I was about thirteen years of age, checking on what my mom was preparing for dinner, when there was sudden desperate knock at our front door.  I skipped down the stairs and opened it to find a neighbour’s daughter, a little older than me.  She seemed urgent with a message that she wanted to share.  “Are your parents home?”, she asked with a very desperate tension in her face.  “Yes”, my mom answered as she stepped quickly behind me.
The girl continued with a rapid, pressured speech, “one of your boys was hit by a vehicle about four blocks away while he was riding a bike!”  My mother let our a shout to my father, and quickly they were racing for the car to rush to the accident.  “Which boy was it?”, they asked as they jumped into the car.  “It is one of the older twins”.

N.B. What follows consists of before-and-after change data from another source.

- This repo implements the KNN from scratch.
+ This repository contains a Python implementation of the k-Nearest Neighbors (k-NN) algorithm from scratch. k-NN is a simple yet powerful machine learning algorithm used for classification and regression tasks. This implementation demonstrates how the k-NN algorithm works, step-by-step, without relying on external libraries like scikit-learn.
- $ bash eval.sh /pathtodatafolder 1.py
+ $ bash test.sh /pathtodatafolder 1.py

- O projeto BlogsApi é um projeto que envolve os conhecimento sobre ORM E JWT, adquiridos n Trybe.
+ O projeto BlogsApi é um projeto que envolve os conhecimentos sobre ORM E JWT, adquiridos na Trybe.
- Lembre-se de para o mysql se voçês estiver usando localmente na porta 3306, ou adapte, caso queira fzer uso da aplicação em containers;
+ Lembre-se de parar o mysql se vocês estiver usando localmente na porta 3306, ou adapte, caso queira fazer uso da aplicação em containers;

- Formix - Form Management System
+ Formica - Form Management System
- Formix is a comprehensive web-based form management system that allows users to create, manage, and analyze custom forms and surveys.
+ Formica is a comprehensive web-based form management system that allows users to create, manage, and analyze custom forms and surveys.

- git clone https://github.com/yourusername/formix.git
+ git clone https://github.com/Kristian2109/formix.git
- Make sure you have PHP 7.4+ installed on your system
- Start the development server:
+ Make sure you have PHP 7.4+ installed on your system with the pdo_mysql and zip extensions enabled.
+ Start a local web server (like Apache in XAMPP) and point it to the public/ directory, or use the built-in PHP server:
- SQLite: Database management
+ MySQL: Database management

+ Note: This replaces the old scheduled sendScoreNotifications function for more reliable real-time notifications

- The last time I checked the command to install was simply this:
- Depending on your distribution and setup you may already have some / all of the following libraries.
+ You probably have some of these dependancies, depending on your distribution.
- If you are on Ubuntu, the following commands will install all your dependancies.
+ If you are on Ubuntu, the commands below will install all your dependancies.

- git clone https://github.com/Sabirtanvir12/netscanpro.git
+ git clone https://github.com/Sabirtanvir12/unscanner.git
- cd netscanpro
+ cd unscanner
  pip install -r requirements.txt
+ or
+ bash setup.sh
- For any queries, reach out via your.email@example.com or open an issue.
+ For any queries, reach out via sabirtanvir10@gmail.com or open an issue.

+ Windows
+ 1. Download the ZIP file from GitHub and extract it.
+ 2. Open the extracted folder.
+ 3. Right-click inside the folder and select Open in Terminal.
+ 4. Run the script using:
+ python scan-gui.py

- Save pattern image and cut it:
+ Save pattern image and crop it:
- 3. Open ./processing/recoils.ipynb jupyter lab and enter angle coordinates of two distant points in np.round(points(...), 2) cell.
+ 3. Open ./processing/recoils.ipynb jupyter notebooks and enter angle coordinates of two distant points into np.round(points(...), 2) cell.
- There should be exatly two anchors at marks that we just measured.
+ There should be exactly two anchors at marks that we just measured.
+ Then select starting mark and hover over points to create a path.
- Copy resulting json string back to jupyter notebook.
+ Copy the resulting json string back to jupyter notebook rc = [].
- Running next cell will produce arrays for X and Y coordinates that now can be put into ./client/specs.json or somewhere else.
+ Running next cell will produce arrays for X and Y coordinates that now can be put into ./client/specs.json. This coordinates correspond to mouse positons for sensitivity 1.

“It was Craig, my twin brother”, I exclaimed as I flipped a leg over my bike, ready to race to my brother.
“Stop”, yelled my dad from the drivers side window.  “Stay here, and do not take your bike anywhere!”, he ordered.  I watched the neighbour jump into the back seat and with a slam of the car door my parents sped away down the county road.  I did not know what to think, but somehow I just knew he would be fine.
Later my parents returned briefly with only a few words, as a next door neighbour agreed to sit with us, my two younger brothers my sister and me.  But before they headed off to the hospital I blurted out, without any doubts in my mind, “check his right leg, he has a bruise there”
My brother had to stay in the hospital overnight while some tests were carried out. He was conscious, and according to my parents, “he was lucky to be doing so well”.  Then my parents asked me, “How did you know he had a bruise on his right leg? Did you go see him after we told you to stay at home?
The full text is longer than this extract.